General Information

  • 21-22-23 June 2022: Main Conference
  • 20-24-25 June 2022: Workshops & Tutorials


LREC is the major event on Language Resources (LRs) and Evaluation for Human Language Technologies (HLT). The conference provides an overview of the state-of-the-art regarding LRs and their applications. Participants can exchange information, discuss methodologies, industrial use cases and requirements coming from e-science and e-society, with respect to scientific and technological issues as well as policy and organisational ones.

CLARIN-related activities at LREC 2022

Contributions to the Main Conference


ParlaCLARIN III Workshop  – organised by CLARIN ERIC

Monday 20 June, from 9:00 to 13:00 and from 14:00 to 18:00

Palais du Pharo, Old Palace Level 1, Room: Grand Large (floor map)
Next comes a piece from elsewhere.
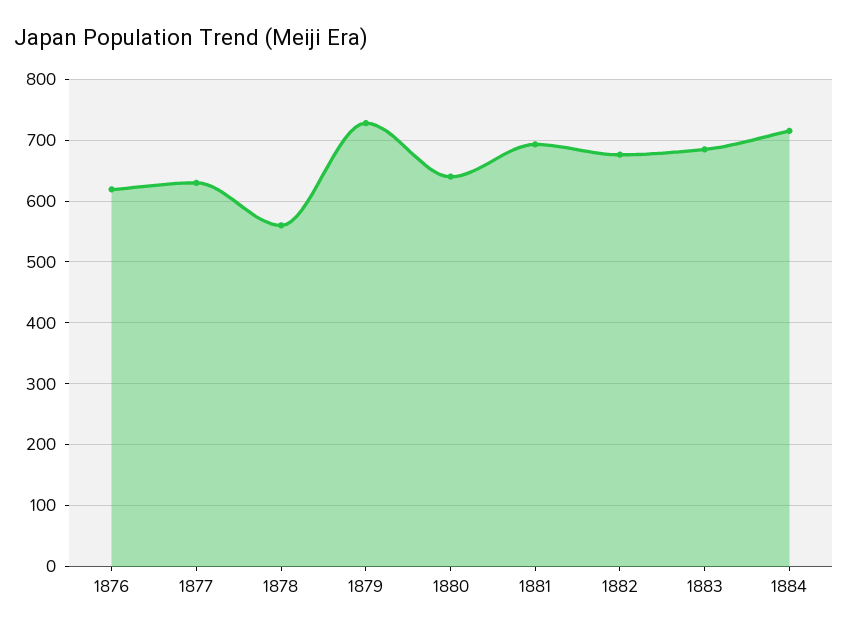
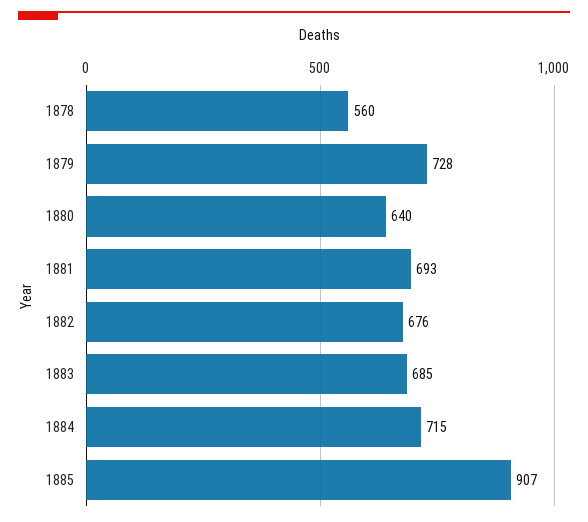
1876: 620 -> none
1877: 630 -> none
1885: none -> 907

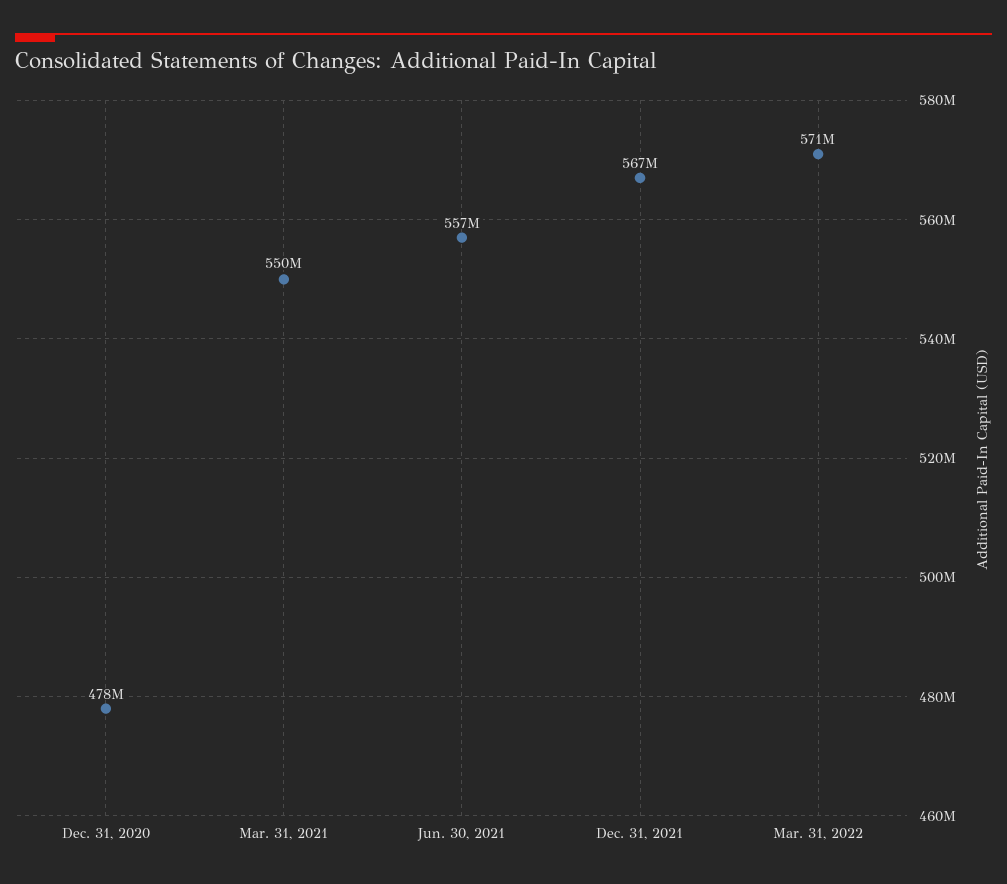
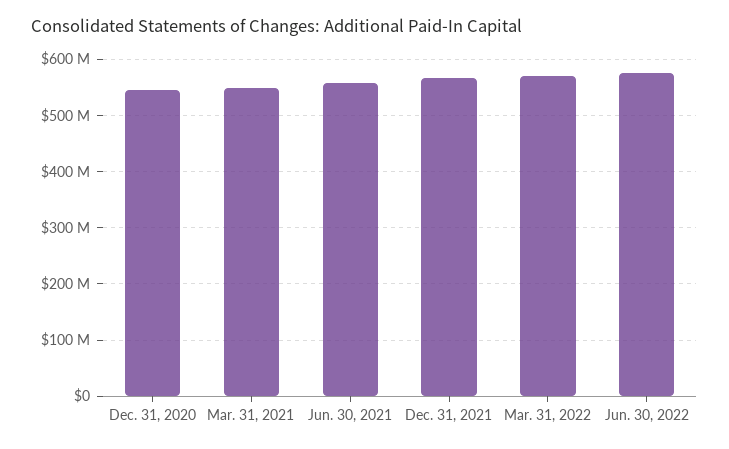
Dec. 31, 2020: 478000000 -> 540000000
Jun. 30, 2022: none -> 580000000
The ParlaCLARIN III workshop at LREC2022 will focus on the topic of ‘Creating, Enriching and Using Parliamentary Corpora’. Parliamentary (language) data serves as a communication channel between elected political representatives and members of society, thus reflecting socio-politically relevant information. The development of accessible, comprehensive and well-annotated parliamentary corpora is crucial for a number of disciplines, such as political science, sociology, history, and (socio)linguistics. The workshop will bring together developers, curators and researchers of regional, national and international parliamentary debates from across diverse disciplines in the humanities and social sciences.

LEGAL 2022: Legal and Ethical Workshop – co-organised by Ingo Siegert, Khalid Choukri, Mickaël Rigault, Paweł Kamocki, Andreas Witt, Krister Lindé

Friday 24, from 9:00 to 13:00 and from 14:00 to 18:00

Pharo Old Palace Level 2, Room: Mucem (floor map)

Deep learning technologies for language resources and the demand for high-quality data interactions have increased the need for data collections, which are largely subject to legal constraints. Legal frameworks continuously need to adapt to the advancements in technology, while also taking into consideration the interests of stakeholders. This workshop invites technology and legal experts to discuss current legal and ethical issues concerning human language technology.

SIGUL 2022 Workshop – organised by CLARIN-IT

Friday 24 Saturday 25, from 14:00 to 18:00

Palais du Pharo, Old Palace Level 1, Room: Grand Large (floor map)

The first annual meeting of the ELRA/ISCA Special Interest Group on Under-Resourced Languages (SIGUL 2022) will take place as part of the LREC2022 conference. The workshop will provide academic and industry researchers with a forum for networking, as well as discussing and presenting cutting-edge research in the sector of natural language processing for under-resourced languages. In the tradition of the CCURL-SLTU Workshop Series, SIGUL 2022 spans the research interest areas of less-resourced, under-resourced, endangered, minority and minoritised languages.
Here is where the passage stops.